Task requirements:
Only the number is wanted: how many lines in the data contain "인터페이스"?
====================
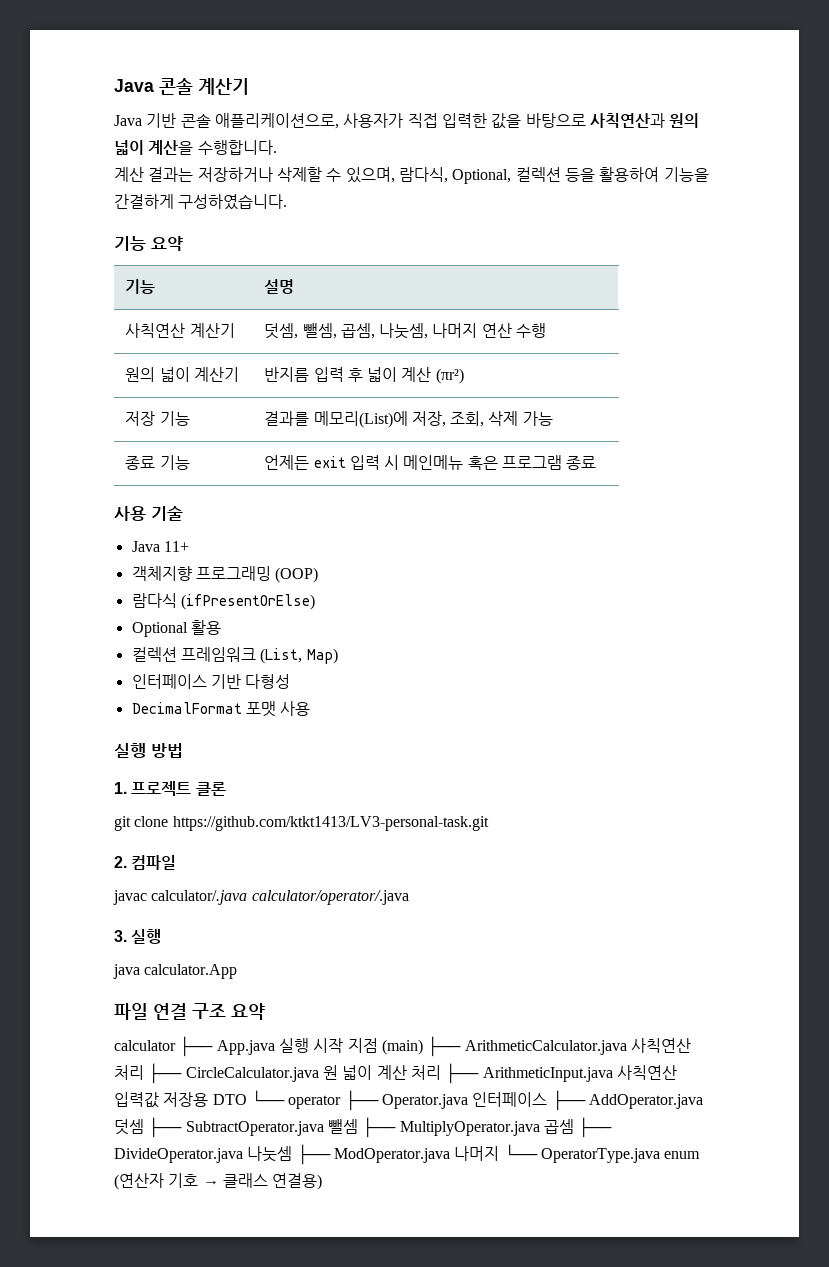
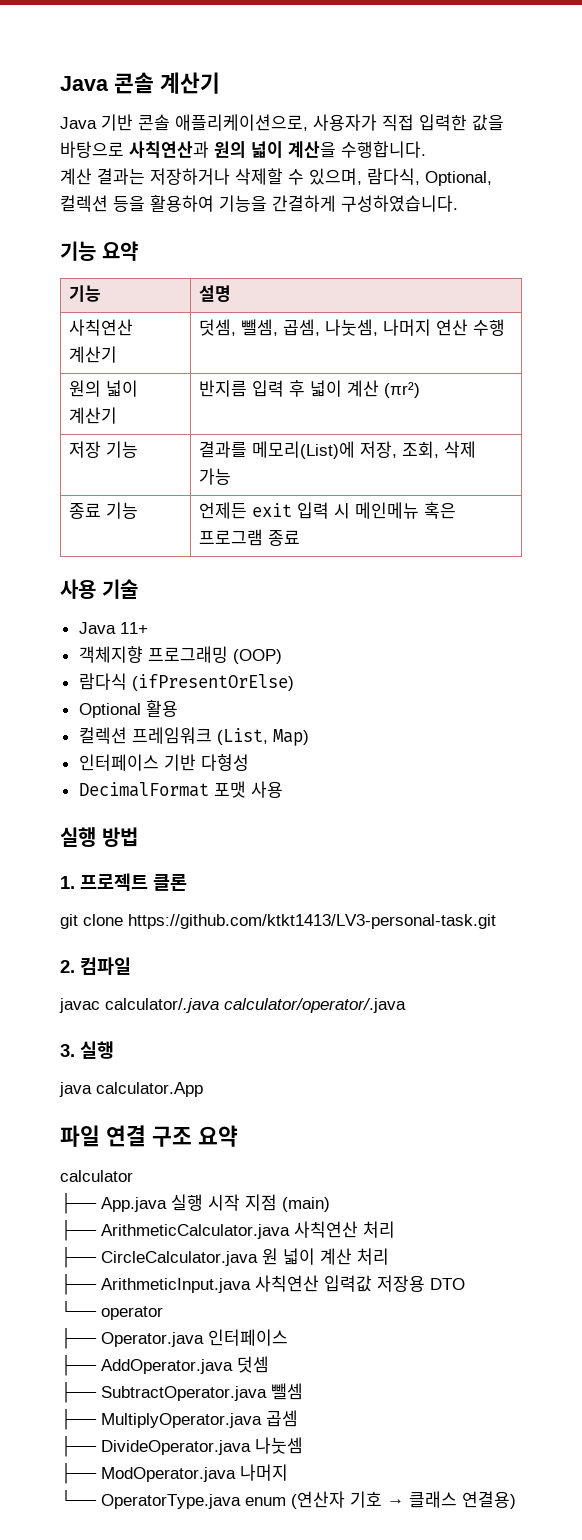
- calculator ├── App.java 실행 시작 지점 (main) ├── ArithmeticCalculator.java 사칙연산 처리 ├── CircleCalculator.java 원 넓이 계산 처리 ├── ArithmeticInput.java 사칙연산 입력값 저장용 DTO └── operator ├── Operator.java 인터페이스 ├── AddOperator.java 덧셈 ├── SubtractOperator.java 뺄셈 ├── MultiplyOperator.java 곱셈 ├── DivideOperator.java 나눗셈 ├── ModOperator.java 나머지 └── OperatorType.java enum (연산자 기호 → 클래스 연결용)
+ calculator
+ ├── App.java 실행 시작 지점 (main)
+ ├── ArithmeticCalculator.java 사칙연산 처리
+ ├── CircleCalculator.java 원 넓이 계산 처리
+ ├── ArithmeticInput.java 사칙연산 입력값 저장용 DTO
+ └── operator
+ ├── Operator.java 인터페이스
+ ├── AddOperator.java 덧셈
+ ├── SubtractOperator.java 뺄셈
+ ├── MultiplyOperator.java 곱셈
+ ├── DivideOperator.java 나눗셈
+ ├── ModOperator.java 나머지
+ └── OperatorType.java enum (연산자 기호 → 클래스 연결용)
====================
Output:
2